Es handle sich um eine Kumulation von negativen Ereignissen, die im Finanzhaushalt Spuren hinterlasse. Neue Aufgaben und Ausgaben, verordnet von Kanton und Bund sowie strukturelle Nachteile in Form von hohen Bildungs- und Soziallasten, fallen mit gleichzeitig wirkenden Steuereinbussen zusammen, hält die Gemeinde fest. Gemeinderat und Verwaltung hätten Sparmassnahmen ergriffen, die sich derzeit in Umsetzung befinden. «Die volle Wirkung entfalten diese ab 2014, womit der Verlust 2014 auf der Höhe des budgetierten Verlustes 2013 gehalten werden kann.»

Der Nettoaufwand in der Rubrik Gesundheit steigt um über 162’000 Franken, resp. +15.5%. Dies aufgrund höherer Restfinanzierungsbeiträge an die Pflegeheime sowie höherer Aufwendungen bei den ambulanten pflegerischen Leistungen (Spitex). Um rund 340’000 Franken steigen die Nettokosten Sozialdienst und Gesetzliche Fürsorge in folge Zunahme der Fälle sowie der Komplexität der Dossiers in der Wirtschaftlichen Sozialhilfe. Ebenfalls sind die Rückerstattungen von Sozialversicherungsträgern oder Dritten rückläufig.

Um 60’000 Franken tiefer wird der Steuer-ertrag ausfallen. Die «Zu- und Wegzugbilanz der Steuerzahler» der vergangenen Monate für Buchrain ist negativ und die relative Steuerkraft weiter rückläufig.

Zwingende Investitionen

Der Gemeinderat sieht auf der Seite der Investitionen dringen Handlungsbedarf. Die im Einsatz stehenden Informatik-Mittel beruhen auf Technologien aus dem Jahre 2003. Die Erneuerung der IT-Infrastruktur inkl. Netzwerk ist zwingend (Fr. 500’000.–). Weiter sind Mittel für den Unterhalt/Neubau von Abwasseranlagen (Fr. 695’000.–) sowie für die Planung des Gesamtprojektes Entwicklung Dorfzentrum (Fr. 170’000.–) budgetiert.

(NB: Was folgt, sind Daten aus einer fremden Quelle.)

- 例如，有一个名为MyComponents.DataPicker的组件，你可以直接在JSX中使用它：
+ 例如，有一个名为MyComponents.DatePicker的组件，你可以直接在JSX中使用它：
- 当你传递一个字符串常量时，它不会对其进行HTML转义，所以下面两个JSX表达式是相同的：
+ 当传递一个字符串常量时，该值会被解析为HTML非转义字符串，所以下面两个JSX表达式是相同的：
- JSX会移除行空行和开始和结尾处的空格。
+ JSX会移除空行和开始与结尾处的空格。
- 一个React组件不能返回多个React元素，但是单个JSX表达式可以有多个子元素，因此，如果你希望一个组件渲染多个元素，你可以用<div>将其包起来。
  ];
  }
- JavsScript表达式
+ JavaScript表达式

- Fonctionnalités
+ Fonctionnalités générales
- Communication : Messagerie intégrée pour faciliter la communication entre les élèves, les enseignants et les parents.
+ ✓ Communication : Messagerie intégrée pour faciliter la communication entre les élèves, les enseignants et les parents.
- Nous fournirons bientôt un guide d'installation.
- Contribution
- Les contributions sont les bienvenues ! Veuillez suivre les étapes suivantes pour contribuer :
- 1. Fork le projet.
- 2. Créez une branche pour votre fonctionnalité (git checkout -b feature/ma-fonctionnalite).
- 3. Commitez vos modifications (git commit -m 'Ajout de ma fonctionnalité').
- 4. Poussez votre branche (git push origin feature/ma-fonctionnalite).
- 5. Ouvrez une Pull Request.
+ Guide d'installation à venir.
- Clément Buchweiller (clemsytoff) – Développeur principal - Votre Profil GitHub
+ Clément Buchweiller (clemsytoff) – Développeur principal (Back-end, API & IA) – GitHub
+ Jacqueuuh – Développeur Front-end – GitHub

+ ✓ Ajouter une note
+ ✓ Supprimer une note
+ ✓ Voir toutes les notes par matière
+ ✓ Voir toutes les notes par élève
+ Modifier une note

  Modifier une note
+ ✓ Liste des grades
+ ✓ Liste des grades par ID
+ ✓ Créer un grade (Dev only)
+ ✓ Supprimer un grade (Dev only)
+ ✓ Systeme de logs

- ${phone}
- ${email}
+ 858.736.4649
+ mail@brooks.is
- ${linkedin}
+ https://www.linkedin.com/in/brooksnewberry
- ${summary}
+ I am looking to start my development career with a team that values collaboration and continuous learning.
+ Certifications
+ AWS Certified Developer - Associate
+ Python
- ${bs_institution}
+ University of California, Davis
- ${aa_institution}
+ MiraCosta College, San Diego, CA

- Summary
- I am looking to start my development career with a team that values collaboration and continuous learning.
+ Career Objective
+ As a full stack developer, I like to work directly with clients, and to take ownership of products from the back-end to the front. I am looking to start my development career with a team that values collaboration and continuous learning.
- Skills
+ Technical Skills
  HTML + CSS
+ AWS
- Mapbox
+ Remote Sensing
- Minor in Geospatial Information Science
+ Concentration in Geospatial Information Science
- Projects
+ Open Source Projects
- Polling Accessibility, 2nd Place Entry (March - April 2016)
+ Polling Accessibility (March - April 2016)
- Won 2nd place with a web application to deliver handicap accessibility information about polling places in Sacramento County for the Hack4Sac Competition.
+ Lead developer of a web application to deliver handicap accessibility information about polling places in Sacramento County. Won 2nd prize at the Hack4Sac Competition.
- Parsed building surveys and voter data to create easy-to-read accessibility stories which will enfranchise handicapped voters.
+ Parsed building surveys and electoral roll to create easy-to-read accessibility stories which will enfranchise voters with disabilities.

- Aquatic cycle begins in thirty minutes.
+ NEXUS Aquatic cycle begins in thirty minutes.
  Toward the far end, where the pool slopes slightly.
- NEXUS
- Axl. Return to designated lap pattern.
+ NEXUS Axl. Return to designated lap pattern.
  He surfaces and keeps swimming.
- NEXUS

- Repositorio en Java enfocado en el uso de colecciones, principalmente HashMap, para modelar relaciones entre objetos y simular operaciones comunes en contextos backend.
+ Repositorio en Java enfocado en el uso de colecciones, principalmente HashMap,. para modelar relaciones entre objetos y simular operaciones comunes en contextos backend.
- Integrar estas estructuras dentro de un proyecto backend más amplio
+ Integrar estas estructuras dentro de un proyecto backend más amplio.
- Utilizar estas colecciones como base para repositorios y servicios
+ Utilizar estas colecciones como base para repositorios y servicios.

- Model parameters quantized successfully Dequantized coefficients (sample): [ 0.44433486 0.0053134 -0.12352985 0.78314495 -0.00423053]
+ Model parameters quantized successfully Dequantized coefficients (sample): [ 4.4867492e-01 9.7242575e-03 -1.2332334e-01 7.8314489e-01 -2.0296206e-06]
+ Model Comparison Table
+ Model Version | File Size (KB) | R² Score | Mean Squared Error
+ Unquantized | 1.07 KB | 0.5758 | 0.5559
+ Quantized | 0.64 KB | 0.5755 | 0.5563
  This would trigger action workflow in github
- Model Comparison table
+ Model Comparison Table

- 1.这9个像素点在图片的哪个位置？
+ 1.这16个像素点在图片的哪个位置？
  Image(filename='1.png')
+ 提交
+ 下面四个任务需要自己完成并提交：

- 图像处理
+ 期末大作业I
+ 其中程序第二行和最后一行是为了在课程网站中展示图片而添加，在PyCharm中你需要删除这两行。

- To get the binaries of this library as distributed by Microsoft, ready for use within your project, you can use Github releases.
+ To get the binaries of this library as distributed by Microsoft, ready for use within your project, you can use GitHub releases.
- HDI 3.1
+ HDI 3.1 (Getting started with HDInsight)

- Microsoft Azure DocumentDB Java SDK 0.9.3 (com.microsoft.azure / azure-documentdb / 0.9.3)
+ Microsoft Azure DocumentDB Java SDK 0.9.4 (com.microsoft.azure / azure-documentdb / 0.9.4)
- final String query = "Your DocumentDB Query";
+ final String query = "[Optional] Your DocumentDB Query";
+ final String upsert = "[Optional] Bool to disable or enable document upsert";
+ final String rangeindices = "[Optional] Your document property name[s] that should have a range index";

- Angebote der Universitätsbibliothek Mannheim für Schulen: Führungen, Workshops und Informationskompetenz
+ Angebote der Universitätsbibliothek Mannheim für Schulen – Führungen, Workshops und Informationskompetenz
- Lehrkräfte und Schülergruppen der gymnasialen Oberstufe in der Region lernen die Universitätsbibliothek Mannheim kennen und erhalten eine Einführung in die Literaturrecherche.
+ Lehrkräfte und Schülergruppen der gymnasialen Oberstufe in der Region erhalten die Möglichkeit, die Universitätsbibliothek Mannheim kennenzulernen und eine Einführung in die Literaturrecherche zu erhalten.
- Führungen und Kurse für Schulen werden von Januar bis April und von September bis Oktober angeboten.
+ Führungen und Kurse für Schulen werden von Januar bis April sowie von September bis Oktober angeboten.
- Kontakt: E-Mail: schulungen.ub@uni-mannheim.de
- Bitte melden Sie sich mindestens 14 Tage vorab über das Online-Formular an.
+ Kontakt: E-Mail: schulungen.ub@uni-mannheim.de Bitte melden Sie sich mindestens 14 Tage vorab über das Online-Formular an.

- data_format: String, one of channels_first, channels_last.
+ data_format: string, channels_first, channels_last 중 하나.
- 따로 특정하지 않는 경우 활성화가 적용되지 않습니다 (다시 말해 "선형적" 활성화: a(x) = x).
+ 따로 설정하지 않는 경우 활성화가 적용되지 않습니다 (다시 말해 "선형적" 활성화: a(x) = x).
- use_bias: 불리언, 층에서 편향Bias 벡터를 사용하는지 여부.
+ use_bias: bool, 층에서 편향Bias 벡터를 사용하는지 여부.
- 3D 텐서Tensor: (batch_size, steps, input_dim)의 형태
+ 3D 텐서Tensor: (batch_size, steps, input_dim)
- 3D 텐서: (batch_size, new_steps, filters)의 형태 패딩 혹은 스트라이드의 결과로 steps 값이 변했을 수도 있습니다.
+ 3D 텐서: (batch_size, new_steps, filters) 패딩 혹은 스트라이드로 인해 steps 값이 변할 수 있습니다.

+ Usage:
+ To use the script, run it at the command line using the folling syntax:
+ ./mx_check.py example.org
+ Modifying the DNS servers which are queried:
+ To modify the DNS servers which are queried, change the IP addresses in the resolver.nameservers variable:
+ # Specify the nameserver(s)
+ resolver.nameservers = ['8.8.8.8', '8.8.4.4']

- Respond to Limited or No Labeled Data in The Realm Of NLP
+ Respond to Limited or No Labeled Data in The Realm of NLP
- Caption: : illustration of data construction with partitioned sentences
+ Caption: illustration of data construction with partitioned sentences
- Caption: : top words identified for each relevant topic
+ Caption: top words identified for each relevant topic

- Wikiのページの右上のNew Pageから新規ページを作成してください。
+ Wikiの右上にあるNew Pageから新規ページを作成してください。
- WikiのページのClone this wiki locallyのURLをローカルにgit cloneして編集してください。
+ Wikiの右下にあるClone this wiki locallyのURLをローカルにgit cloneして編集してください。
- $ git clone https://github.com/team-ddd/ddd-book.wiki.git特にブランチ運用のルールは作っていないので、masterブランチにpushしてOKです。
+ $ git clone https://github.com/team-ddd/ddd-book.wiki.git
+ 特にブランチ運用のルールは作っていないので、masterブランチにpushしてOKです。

Eine Steuererhöhung soll jedoch erst 2015 eintreten. Da die Gemeinde Buchrain eine ausreichende Eigenkapitalbasis von Fr. 9,2 Mio. besitze, um die in den Jahren 2013 bis 2020 erwarteten Aufwandüberschüsse auffangen zu können und zudem die Sparmassnahmen die volle Wirkung erst ab 2014 entfalteten, sei eine Beibehaltung des Steuerfusses für 2014 vertretbar. Der Gemeinderat vertrete die Strategie «Vernünftiges Sparen, ohne die Entwicklung der Gemeinde abzuwürgen, verbunden mit einer moderaten Steuererhöhung, mit welcher die strukturellen Nachteile anerkannt werden». Aktuell geht der Gemeinderat von einer Erhöhung per 2015 auf 2,0 Einheiten aus.

 

Die Orientierungsversammlung der Gemeinde findet am Donnerstag, 7. November 2013 um 19.30 Uhr in der Aula Schulzentrum Hinterleisibach statt. Nebst dem Voranschlag 2014 wird an der Orientierungsversammlung auch über die Totalrevision des Friedhofreglements sowie über die Teilrevision des Strassenreglements informiert.